Records supplied Start Marker

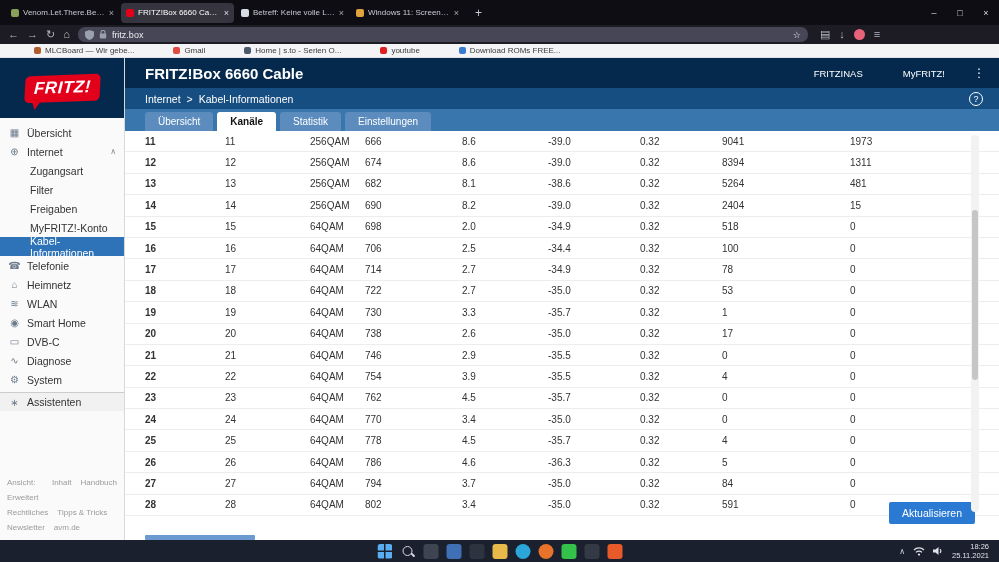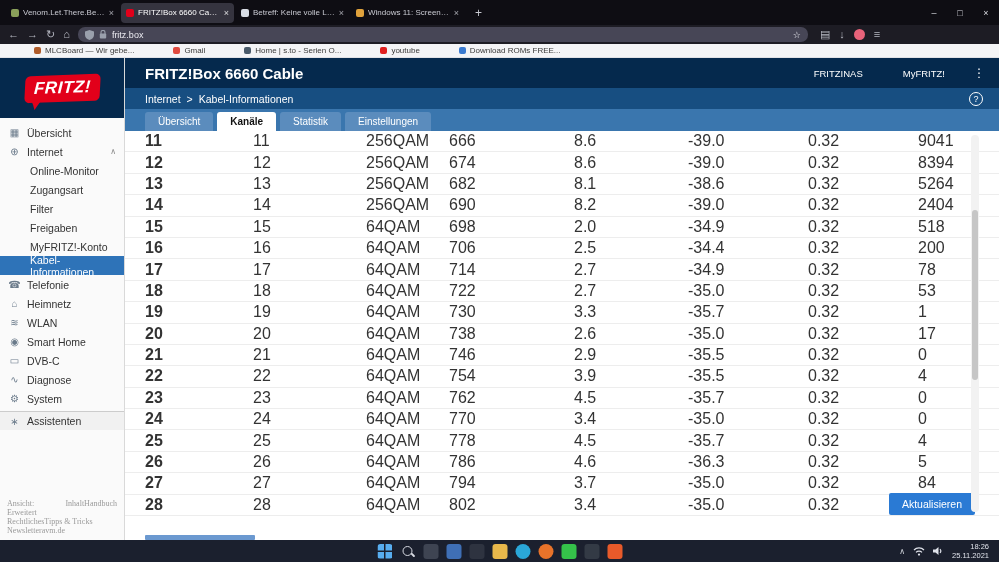--- a/index.html
+++ b/index.html
@@ -37,37 +37,37 @@
   .fritz-logo{background:#e2001a;color:#fff;font-style:italic;font-weight:bold;font-size:17px;padding:3px 9px 4px;border-radius:5px;transform:skew(-5deg) rotate(-2deg);position:relative;letter-spacing:.5px;}
   .fritz-logo::after{content:"";position:absolute;left:9px;bottom:-7px;border:5px solid transparent;border-top-color:#e2001a;border-left-color:#e2001a;transform:skew(18deg);}
   .menu{padding-top:5px;}
   .mitem{height:19px;display:flex;align-items:center;padding:0 8px;font-size:10.5px;color:#333;gap:6px;cursor:default;}
   .mitem .ic{width:13px;color:#6a7a8a;font-size:10px;text-align:center;flex:0 0 auto;}
   .mitem.sub{padding-left:30px;}
   .mitem.active{background:#2e73b8;color:#fff;}
   .mitem.separator{border-top:1px solid #ccc;margin-top:3px;background:#f1f1f1;}
   .chev{margin-left:auto;font-size:8px;color:#8a8a8a;}
   .side-footer{position:absolute;bottom:5px;left:0;right:0;padding:0 7px;font-size:8px;color:#9a9a9a;}
-  .sf-line{display:flex;line-height:9px;font-family:Liberation Serif, serif;}
+  .sf-line{display:flex;gap:9px;line-height:15px;}
 
   .main{flex:1;display:flex;flex-direction:column;min-width:0;}
   .fb-header{height:30px;background:#05294d;display:flex;align-items:center;padding:0 14px 0 20px;color:#fff;}
   .fb-title{font-size:15px;font-weight:bold;}
   .fb-links{margin-left:auto;display:flex;gap:40px;font-size:9.5px;align-items:center;}
   .fb-dots{margin-left:28px;font-size:12px;}
   .fb-breadcrumb{height:21px;background:#174e81;display:flex;align-items:center;padding:0 16px 0 20px;color:#fff;font-size:10.5px;gap:6px;}
   .help-circle{margin-left:auto;width:14px;height:14px;border:1px solid #fff;border-radius:50%;display:flex;align-items:center;justify-content:center;font-size:9px;}
   .fb-tabs{height:22px;background:#3a76ae;display:flex;align-items:flex-end;padding:0 0 0 20px;gap:4px;}
   .fb-tab{height:19px;padding:0 13px;display:flex;align-items:center;font-size:10px;color:#fff;background:#5b8cbd;border-radius:3px 3px 0 0;}
   .fb-tab.active{background:#fff;color:#111;font-weight:bold;margin-top:12px;}
 
   .fb-content{flex:1;background:#fff;position:relative;overflow:hidden;}
-  .trow{display:grid;grid-template-columns:80px 85px 55px 97px 86px 92px 82px 128px 1fr;padding-left:20px;height:21.4px;align-items:center;border-bottom:1px solid #ededed;font-size:16px;color:#333;gap:28px;}
+  .trow{display:grid;grid-template-columns:80px 85px 55px 97px 86px 92px 82px 128px 1fr;padding-left:20px;height:21.4px;align-items:center;border-bottom:1px solid #ededed;font-size:10px;color:#333;}
   .trow .c0{font-weight:bold;}
-  .btn-row{position:absolute;right:24px;bottom:25px;}
+  .btn-row{position:absolute;right:24px;bottom:16px;}
   .update-btn{background:#2a7ad4;color:#fff;border:none;font-size:10.5px;padding:5px 13px;border-radius:2px;font-family:inherit;cursor:pointer;}
   .vscroll{position:absolute;right:20px;top:4px;bottom:28px;width:8px;background:#f2f2f2;border-radius:4px;}
   .vthumb{position:absolute;top:20%;height:45%;left:1px;right:1px;background:#c6c6c6;border-radius:3px;}
   .partial-link{position:absolute;left:20px;bottom:0;width:110px;height:5px;background:#3a77c0;opacity:.75;border-radius:1px;}
 
   
   .taskbar{height:22px;background:#1b202e;display:flex;align-items:center;position:relative;color:#dfe2ea;flex:0 0 auto;}
   .task-icons{position:absolute;left:50%;transform:translateX(-50%);display:flex;gap:8px;align-items:center;}
   .ticon{width:15px;height:15px;border-radius:3px;position:relative;}
   .tb-start{background:
@@ -175,23 +175,20 @@
           <div class="mitem">
             <span class="ic">▦</span>
             <span class="mlabel">Übersicht</span>
           </div>
           <div class="mitem">
             <span class="ic">⊕</span>
             <span class="mlabel">Internet</span>
             <span class="chev">∧</span>
           </div>
           <div class="mitem sub">
-            <span class="mlabel">Online-Monitor</span>
-          </div>
-          <div class="mitem sub">
             <span class="mlabel">Zugangsart</span>
           </div>
           <div class="mitem sub">
             <span class="mlabel">Filter</span>
           </div>
           <div class="mitem sub">
             <span class="mlabel">Freigaben</span>
           </div>
           <div class="mitem sub">
             <span class="mlabel">MyFRITZ!-Konto</span>
@@ -331,21 +328,21 @@
               <div class="c8">0</div>
             </div>
             <div class="trow">
               <div class="c0">16</div>
               <div class="c1">16</div>
               <div class="c2">64QAM</div>
               <div class="c3">706</div>
               <div class="c4">2.5</div>
               <div class="c5">-34.4</div>
               <div class="c6">0.32</div>
-              <div class="c7">200</div>
+              <div class="c7">100</div>
               <div class="c8">0</div>
             </div>
             <div class="trow">
               <div class="c0">17</div>
               <div class="c1">17</div>
               <div class="c2">64QAM</div>
               <div class="c3">714</div>
               <div class="c4">2.7</div>
               <div class="c5">-34.9</div>
               <div class="c6">0.32</div>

Records supplied End Marker

What you are asked to do:
Only the number is wanted: how many lines of the material contain the word "relative"?

Answer:
4